Incumbents who lost primaries
Two incumbent Democratic Senators who were denied party support for another term ran in the General Election as Independent candidates and were defeated; Democrats held both of these seats:
 District 2: Joseph McGahn (D-Atlantic) lost to Democrat Steven P. Perskie, an Assemblyman from Atlantic County.
 District 21: Thomas Dunn (D-Union) lost to Democrat John Gregorio, an Assemblyman from Union County and the Mayor of Linden.

Five incumbent Democratic Senators were defeated in the June primary; Democrats held four of the seats, and Republicans picked up one seat:
 District 6: Alene Ammond (D-Camden) lost the Democratic Primary to Victor Pachter; Pachter lost the general election to Republican Lee Laskin, a former Assemblyman. 
 District 7: Edward J. Hughes (D-Burlington) lost the Democratic Primary to Charles B. Yates; Yates won the General Election.
 District 19: John Fay (D-Middlesex) lost the Democratic Primary to Laurence Weiss.
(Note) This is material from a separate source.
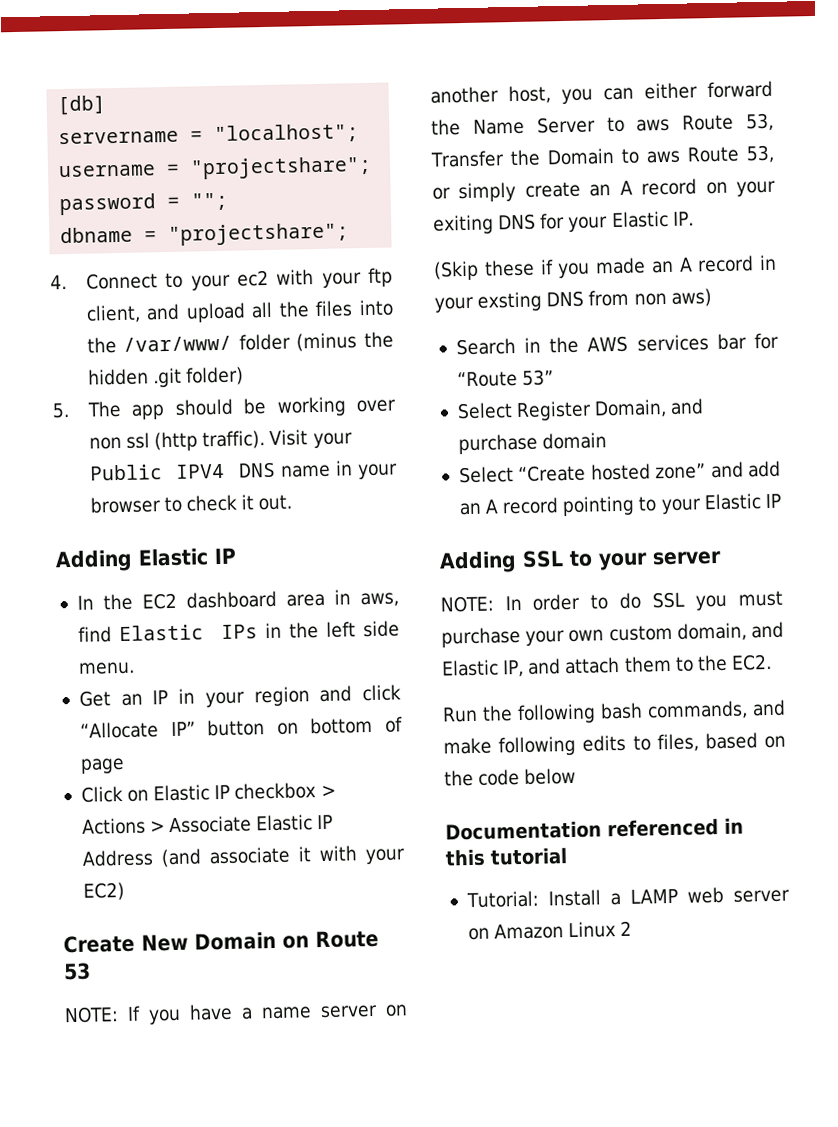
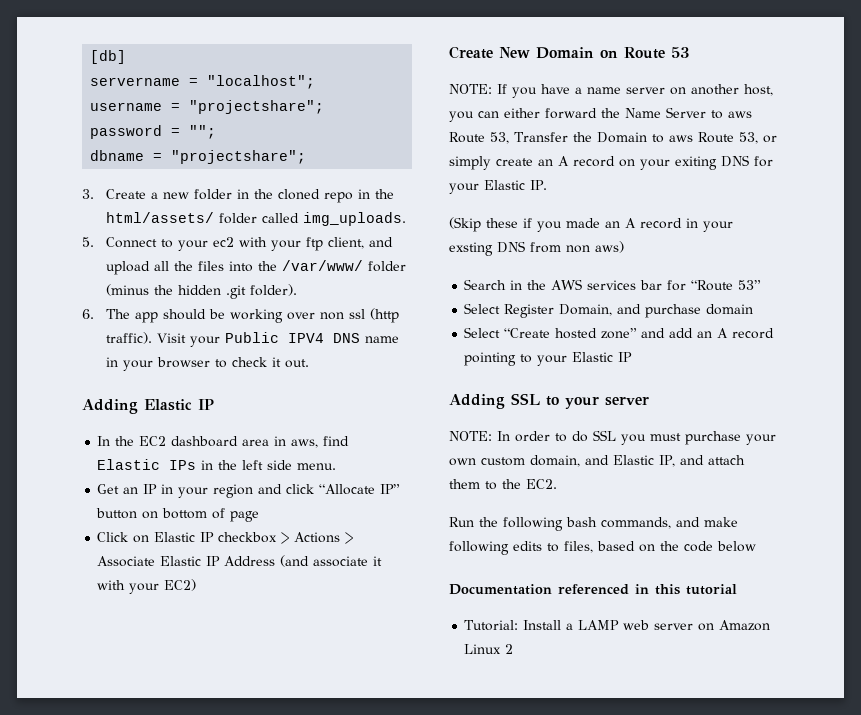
[50,275,67,290] 4. -> [82,189,394,203] [105,212,406,226] [82,237,94,247] 3. Create a new folder in the cloned repo in the html/assets/ folder called img_uploads. // 5.
[186,366,245,386] [52,402,70,419] folder) // 5. -> [249,284,297,296] [82,309,94,319] folder). // 6.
Weiss won the General Election.
 District 31: James P. Dugan (D-Hudson) lost the Democratic Primary to Wally Sheil, the President of Hudson County Community College. 
 District 32: Joseph W. Tumulty (D-Hudson) lost the Democratic Primary to David Friedland, a former Assemblyman from Hudson County.

Key primary races
 District 6: Alene Ammond lost support of the Camden Democratic organization and Senate Democrats had tossed her out of their caucus.  Pachter, a former Cherry Hill Councilman, beat Ammond by just 533 votes (47%-43%).
 District 7: Assemblyman Charles B. Yates beat Senator Edward J. Hughes by just 352 votes (52%-49%). 
 District 19: Larry Weiss beat incumbent Jack Fay by 2,686 votes (54%-46%).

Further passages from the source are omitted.